╭──

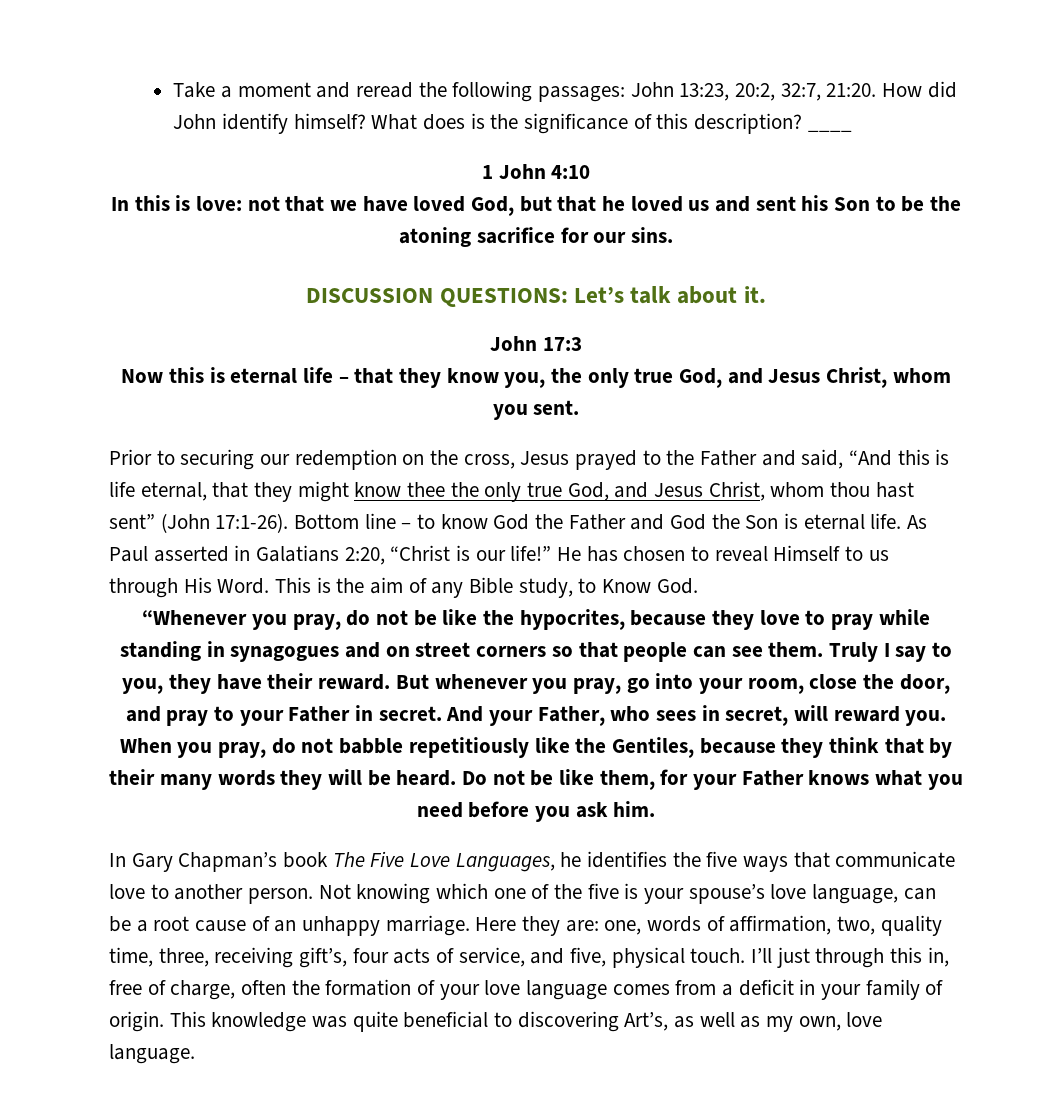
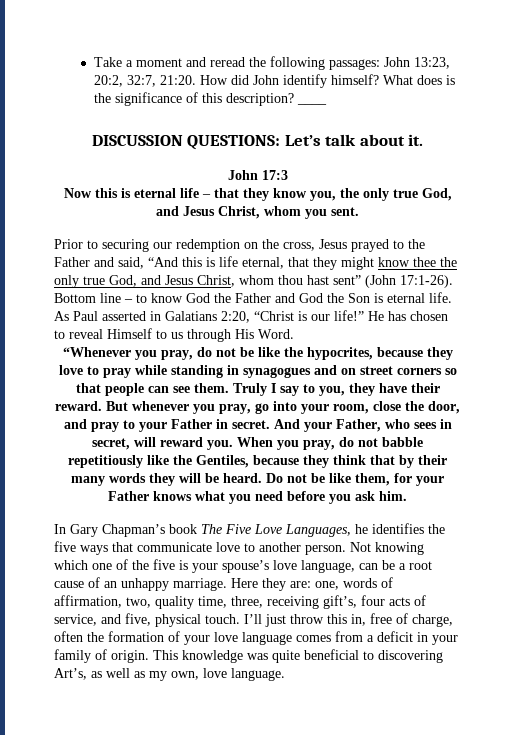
- 1 John 4:10
- In this is love: not that we have loved God, but that he loved us and sent his Son to be the atoning sacrifice for our sins.
- This is the aim of any Bible study, to Know God.
- I’ll just through this in, free of charge, often the formation of your love language comes from a deficit in your family of origin.
+ I’ll just throw this in, free of charge, often the formation of your love language comes from a deficit in your family of origin.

╰──

**Work item**
Reproduce, with no other lines, the run of lines that begins with the one containing "- I’ll just" and ends with the last line of the material.

**Finished task**
- I’ll just through this in, free of charge, often the formation of your love language comes from a deficit in your family of origin.
+ I’ll just throw this in, free of charge, often the formation of your love language comes from a deficit in your family of origin.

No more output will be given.